This is one of the most exquisite paragraphs in the literature, IMO ! It summarizes LD practice perfectly!
AMEN Brother!
I feel like I could read this chapter every day for the rest of my life and still have it deeply resonate in my bones every time I read it!!!
what I feel deeply inside when reading TWR is the Eternal Now
"The emphasis should be on you, the dreamer, more than on the objects of your experience. Keep reminding yourself you are dreaming up your experience: the irritation you feel, the happiness, the fatigue, the anxiety, the plans, the ruminations—all are part of the dream. The tree you appreciate, the people you meet, the places you visit—all part of the dream. You are creating a new habit of mind, new karma. It becomes part of your day to frequently, even if only for a moment, become intensely present and aware, to become lucid, dropping the stories being told in your mind and instead resting in vivid awareness.
When we think of experience as “only a dream,” it loses power over us—power it only had because we gave it power. As we view life differently, we change our reaction to it. We can cut through our reactive conditioning. Our dreaming changes. But it’s not just change in the dreams of the night. We begin to encounter all experience with greater calm and increased clarity. As the practice deepens, life becomes increasingly vivid, and appreciation and joy arise. Situations that were disturbing before are now seen as opportunities to practice. "
-Master Tenzin Wangyal Rinpoche
Chapter 12
If I had to pick one chapter, it would be chapter 12 (and the intro to the practice section). But thankfully we don’t have to pick just one :). I have chapter 12 basically memorized. But keep reading it, because … well you all know why :).
Even while I’m working more on LaBergian stuff (MILD) right now, my days are more or less dominated by TWR’s teachings.
When you start to enter that space more and more often – abiding in lucid presence – is when the magic really begins!
"
When we say waking life, too, is a dream, it doesn’t mean we can suddenly fly or transform into a lion. Instead, it’s the realization that the entirety of experience takes place in the mind and that how we make meaning of an experience and react to it is due to our conditioning. This is one articulation of the realization that all phenomena are empty, that the apparent self-nature of beings and objects is illusory. There is not an actual “thing” anywhere in waking life—just as in a dream—but only transient appearances arising, changing, and dissolving. We are necessarily present when this realization comes, as it is then true that there is no place else to be. There is no stronger method of bringing consistent lucidity to dream than by abiding continuously in lucid presence during the day.
An important part of this practice is to experience yourself as a dream. Imagine yourself as a dream figure. Imagine your personality and various identities as constructions of mind. Maintain vivid presence, the same lucidity you are trying to cultivate in dreams, while sensing yourself as insubstantial and transient, made of light. This creates a very different relationship with yourself—one that is comfortable, flexible, and expansive."

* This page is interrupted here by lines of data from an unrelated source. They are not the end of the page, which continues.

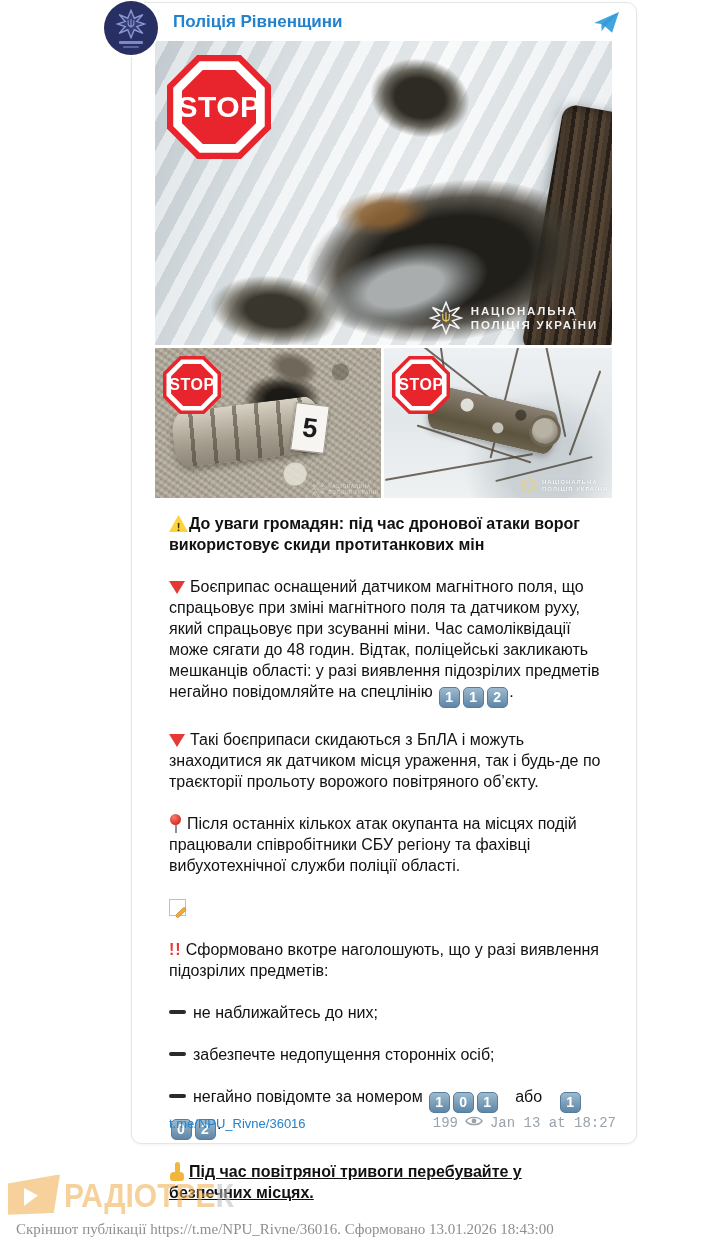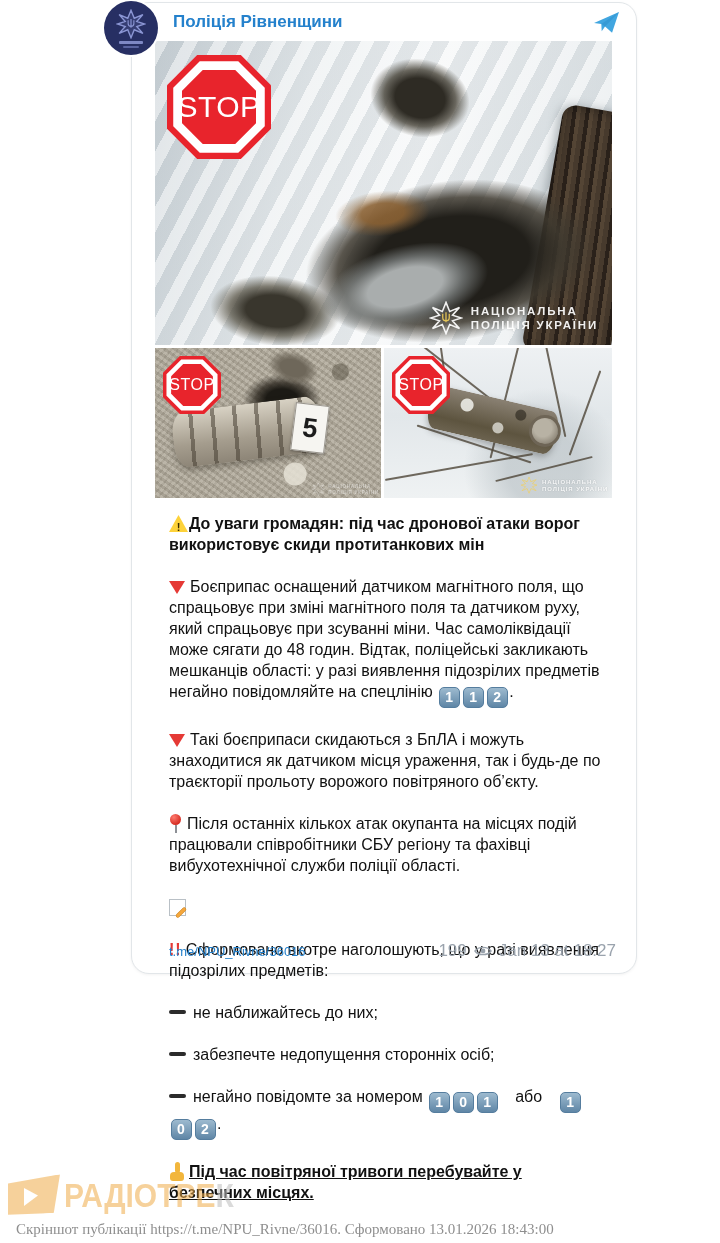--- a/index.html
+++ b/index.html
@@ -9,8 +9,8 @@
   }
   
   .card {
-    position:absolute; left:131px; top:2px; width:506px; height:972px;
-    background:#fff; border:1px solid #e2e6e9; border-radius:18px;
+    position:absolute; left:131px; top:2px; width:506px; height:1142px;
+    background:#fff; border:1px solid #e2e6e9; border-radius:10px;
     box-sizing:border-box; box-shadow:0 1px 3px rgba(0,0,0,.05);
   }
   .header { height:38px; display:flex; align-items:center; padding-left:41px; padding-right:16px; }

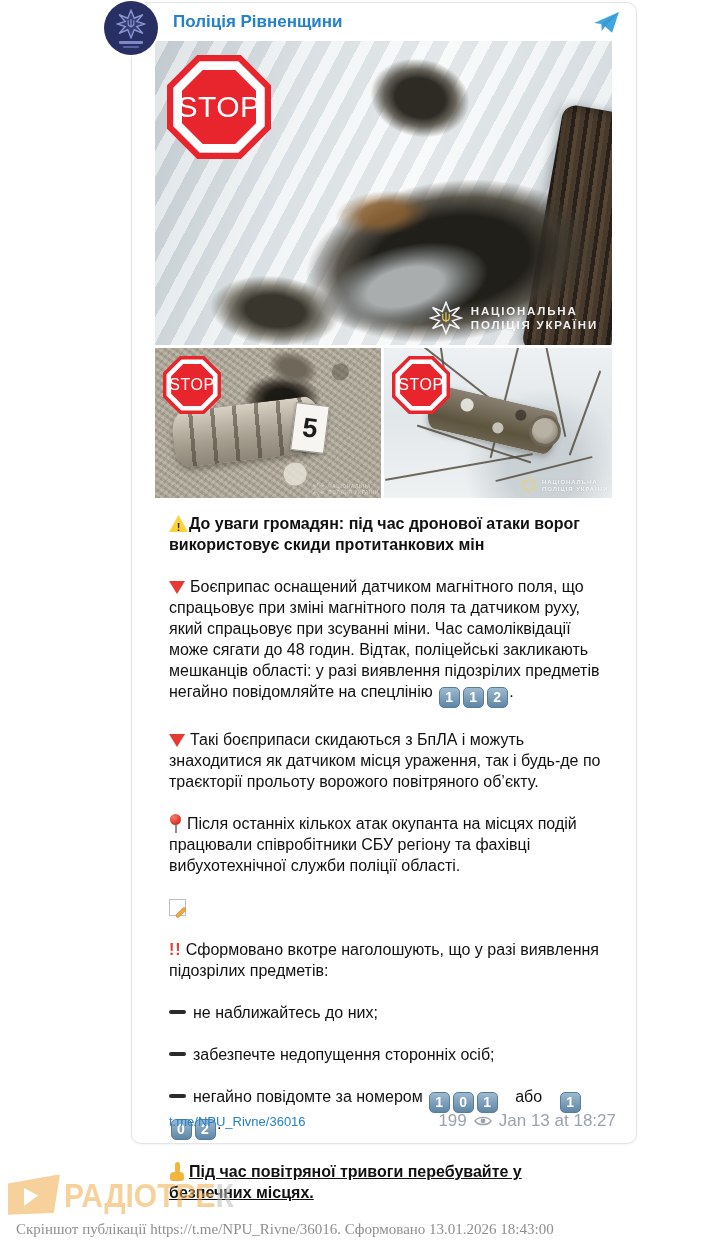--- a/index.html
+++ b/index.html
@@ -101,7 +101,7 @@
   .stop .o2 { inset:6%; background:#ffffff; }
   .stop .o3 { inset:14%; background:#e8242c; }
   .stop .t { position:absolute; inset:0; display:flex; align-items:center; justify-content:center;
-    color:#fff; font-weight:400; letter-spacing:.5px; }
+    color:#fff; font-weight:700; letter-spacing:.5px; }
   .stop-lg { left:12px; top:14px; width:104px; height:104px; }
   .stop-lg .t { font-size:30px; }
   .stop-sm { left:8px; top:8px; width:58px; height:58px; }

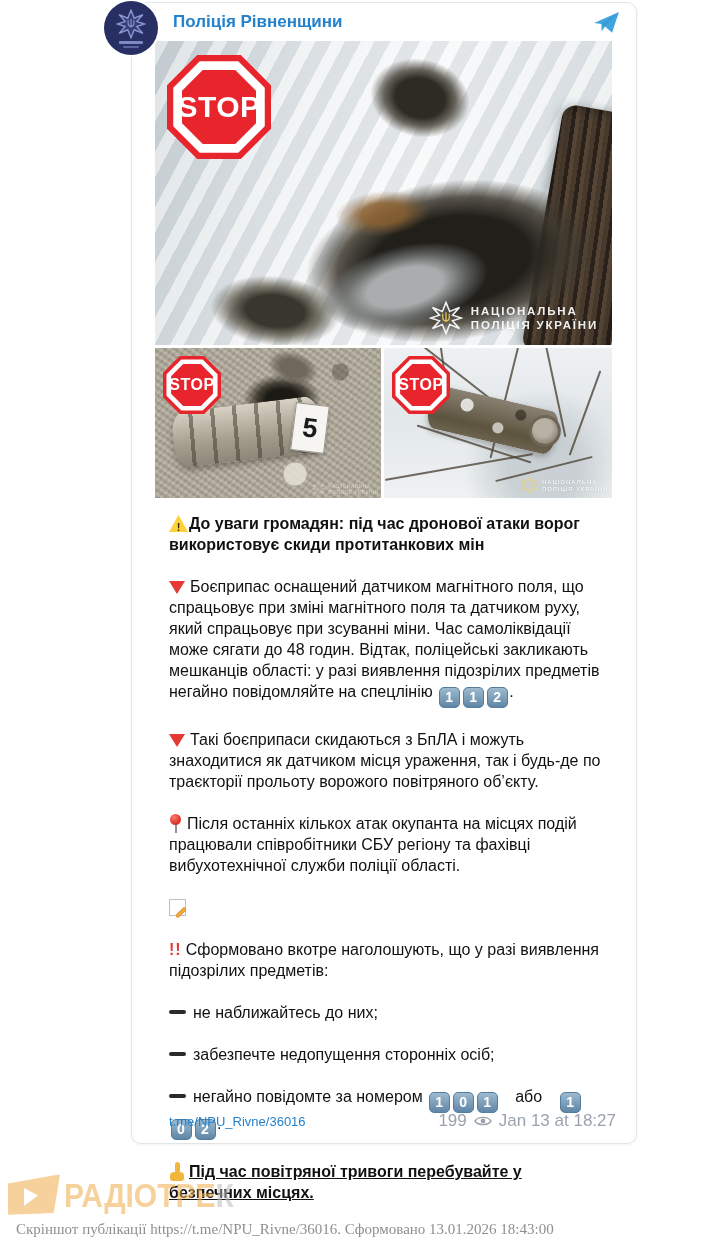--- a/index.html
+++ b/index.html
@@ -156,7 +156,7 @@
   
   .foot { position:absolute; left:37px; right:20px; bottom:12px; display:flex; align-items:center; }
   .post-link { flex:1; color:#2481cc; font-size:13px; text-decoration:none; }
-  .meta { display:flex; align-items:center; gap:7px; color:#9aa3ad; font-size:17px; }
+  .meta { display:flex; align-items:flex-start; gap:7px; color:#9aa3ad; font-size:14px;font-family:Liberation Mono, monospace; }
 
   
   .brand { position:absolute; left:8px; top:1177px; z-index:10; display:flex; align-items:center; gap:4px;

-Master Tenzin Wangyal Rinpoche
Chapter 12
"
How Dreams Arise
"Ensnared in dualistic vision, the conceptual mind divides the seamless unity of experience into conceptual entities and then relates to these mental projections as if they inherently exist as separate beings and things. This misunderstanding divides experience into self and other, and from the identification with only one aspect of experience-the self-preferences develop. This results in the arising of aversion and desire, which become the basis for both physical and mental actions. These actions (karmas) leave traces, conditioning the mind and resulting in more grasping and aversion, which lead to new karmic traces, and so on. This is the self-perpetuating cycle of karma.
During sleep, the mind is withdrawn from the sensory world. Karmic traces currently stimulated by the secondary causes necessary for their manifestation have a force or energy that is the karmic prana [wind]. Like the horse and rider in the analogy, the mind “rides” the karmic prana to the energetic center in the body related to the activated karmic trace. That is, the consciousness becomes focused in a particular chakra and a particular dimension of experience
In the interplay of mind, energy, and meaning, consciousness illuminates and is affected by the karmic traces. The karmic prana is the energy of the dream, the vital force, while the mind weaves the specific manifestations of the karmic traces- the color, light, emotions, and images- into the narrative that is the dream. This is the process resulting in samsaric dreams."
- -Master Tenzin Wangyal Rinpoche
The Tibetan Yogas of Dream and Sleep: Practices for Awakening
Chapter 4
(page 41)
In dream and in bardos!
The quality of mind we cultivate in the bardo of life directly influence the quality of our mind in the bardo of dreaming and dying.
May we tend to our minds as gardeners tend to their precious rare jewel plants!
Amen Sister, Well Said!
Beloved @_Barry said the same thing in a meditation a few weeks ago about keeping a Noble Garden in our minds. It was a Grand Slam wisdom teaching! (Cool synch, I was thinking about him saying this today, and how profound it was, then read your comment saying the same thing).